> _Task to complete_: The records below must be copied in full, exactly as they read.

[Detected change data]

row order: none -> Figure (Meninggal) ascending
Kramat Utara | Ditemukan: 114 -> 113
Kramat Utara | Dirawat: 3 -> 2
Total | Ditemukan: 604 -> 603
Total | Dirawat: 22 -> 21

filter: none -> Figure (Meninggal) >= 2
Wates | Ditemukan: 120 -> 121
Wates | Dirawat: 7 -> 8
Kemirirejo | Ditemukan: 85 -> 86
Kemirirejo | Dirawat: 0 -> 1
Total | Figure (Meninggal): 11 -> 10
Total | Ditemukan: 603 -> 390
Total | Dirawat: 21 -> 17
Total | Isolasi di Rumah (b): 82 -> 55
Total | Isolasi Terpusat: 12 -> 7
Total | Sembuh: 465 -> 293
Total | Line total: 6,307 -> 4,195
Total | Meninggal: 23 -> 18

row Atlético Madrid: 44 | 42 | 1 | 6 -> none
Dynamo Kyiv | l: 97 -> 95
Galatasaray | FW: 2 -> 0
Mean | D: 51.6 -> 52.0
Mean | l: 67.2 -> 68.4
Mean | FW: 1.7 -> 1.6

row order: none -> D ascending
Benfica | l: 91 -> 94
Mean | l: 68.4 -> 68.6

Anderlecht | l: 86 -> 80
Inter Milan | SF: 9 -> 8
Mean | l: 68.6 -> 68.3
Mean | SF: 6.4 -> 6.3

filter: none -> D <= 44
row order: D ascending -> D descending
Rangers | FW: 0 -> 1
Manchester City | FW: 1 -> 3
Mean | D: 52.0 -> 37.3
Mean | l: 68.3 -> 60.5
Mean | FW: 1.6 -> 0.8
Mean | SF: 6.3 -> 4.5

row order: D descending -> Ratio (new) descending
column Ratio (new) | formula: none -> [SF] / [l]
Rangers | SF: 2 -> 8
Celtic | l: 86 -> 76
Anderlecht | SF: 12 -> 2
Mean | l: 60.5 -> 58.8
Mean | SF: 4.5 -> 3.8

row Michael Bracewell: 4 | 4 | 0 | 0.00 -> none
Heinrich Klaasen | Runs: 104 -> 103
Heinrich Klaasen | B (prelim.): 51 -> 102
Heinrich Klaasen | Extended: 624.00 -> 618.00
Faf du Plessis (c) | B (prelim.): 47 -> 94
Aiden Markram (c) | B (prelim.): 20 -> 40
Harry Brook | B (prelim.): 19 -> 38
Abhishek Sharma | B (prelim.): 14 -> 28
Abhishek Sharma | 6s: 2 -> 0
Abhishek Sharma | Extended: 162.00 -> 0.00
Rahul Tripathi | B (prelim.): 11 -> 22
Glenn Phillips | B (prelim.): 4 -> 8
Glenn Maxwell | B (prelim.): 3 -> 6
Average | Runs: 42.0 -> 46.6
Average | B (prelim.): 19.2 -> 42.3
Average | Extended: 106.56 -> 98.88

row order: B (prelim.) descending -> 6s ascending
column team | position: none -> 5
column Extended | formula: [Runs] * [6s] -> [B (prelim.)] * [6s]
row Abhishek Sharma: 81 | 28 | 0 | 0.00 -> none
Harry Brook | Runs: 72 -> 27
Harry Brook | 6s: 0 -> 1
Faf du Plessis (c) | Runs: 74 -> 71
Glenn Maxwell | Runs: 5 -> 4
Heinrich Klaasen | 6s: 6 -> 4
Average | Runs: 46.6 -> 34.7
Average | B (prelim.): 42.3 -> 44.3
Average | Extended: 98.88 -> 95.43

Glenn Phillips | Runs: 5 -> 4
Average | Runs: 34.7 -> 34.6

> _Solution to this exercise_:
row order: none -> Figure (Meninggal) ascending
Kramat Utara | Ditemukan: 114 -> 113
Kramat Utara | Dirawat: 3 -> 2
Total | Ditemukan: 604 -> 603
Total | Dirawat: 22 -> 21

filter: none -> Figure (Meninggal) >= 2
Wates | Ditemukan: 120 -> 121
Wates | Dirawat: 7 -> 8
Kemirirejo | Ditemukan: 85 -> 86
Kemirirejo | Dirawat: 0 -> 1
Total | Figure (Meninggal): 11 -> 10
Total | Ditemukan: 603 -> 390
Total | Dirawat: 21 -> 17
Total | Isolasi di Rumah (b): 82 -> 55
Total | Isolasi Terpusat: 12 -> 7
Total | Sembuh: 465 -> 293
Total | Line total: 6,307 -> 4,195
Total | Meninggal: 23 -> 18

row Atlético Madrid: 44 | 42 | 1 | 6 -> none
Dynamo Kyiv | l: 97 -> 95
Galatasaray | FW: 2 -> 0
Mean | D: 51.6 -> 52.0
Mean | l: 67.2 -> 68.4
Mean | FW: 1.7 -> 1.6

row order: none -> D ascending
Benfica | l: 91 -> 94
Mean | l: 68.4 -> 68.6

Anderlecht | l: 86 -> 80
Inter Milan | SF: 9 -> 8
Mean | l: 68.6 -> 68.3
Mean | SF: 6.4 -> 6.3

filter: none -> D <= 44
row order: D ascending -> D descending
Rangers | FW: 0 -> 1
Manchester City | FW: 1 -> 3
Mean | D: 52.0 -> 37.3
Mean | l: 68.3 -> 60.5
Mean | FW: 1.6 -> 0.8
Mean | SF: 6.3 -> 4.5

row order: D descending -> Ratio (new) descending
column Ratio (new) | formula: none -> [SF] / [l]
Rangers | SF: 2 -> 8
Celtic | l: 86 -> 76
Anderlecht | SF: 12 -> 2
Mean | l: 60.5 -> 58.8
Mean | SF: 4.5 -> 3.8

row Michael Bracewell: 4 | 4 | 0 | 0.00 -> none
Heinrich Klaasen | Runs: 104 -> 103
Heinrich Klaasen | B (prelim.): 51 -> 102
Heinrich Klaasen | Extended: 624.00 -> 618.00
Faf du Plessis (c) | B (prelim.): 47 -> 94
Aiden Markram (c) | B (prelim.): 20 -> 40
Harry Brook | B (prelim.): 19 -> 38
Abhishek Sharma | B (prelim.): 14 -> 28
Abhishek Sharma | 6s: 2 -> 0
Abhishek Sharma | Extended: 162.00 -> 0.00
Rahul Tripathi | B (prelim.): 11 -> 22
Glenn Phillips | B (prelim.): 4 -> 8
Glenn Maxwell | B (prelim.): 3 -> 6
Average | Runs: 42.0 -> 46.6
Average | B (prelim.): 19.2 -> 42.3
Average | Extended: 106.56 -> 98.88

row order: B (prelim.) descending -> 6s ascending
column team | position: none -> 5
column Extended | formula: [Runs] * [6s] -> [B (prelim.)] * [6s]
row Abhishek Sharma: 81 | 28 | 0 | 0.00 -> none
Harry Brook | Runs: 72 -> 27
Harry Brook | 6s: 0 -> 1
Faf du Plessis (c) | Runs: 74 -> 71
Glenn Maxwell | Runs: 5 -> 4
Heinrich Klaasen | 6s: 6 -> 4
Average | Runs: 46.6 -> 34.7
Average | B (prelim.): 42.3 -> 44.3
Average | Extended: 98.88 -> 95.43

Glenn Phillips | Runs: 5 -> 4
Average | Runs: 34.7 -> 34.6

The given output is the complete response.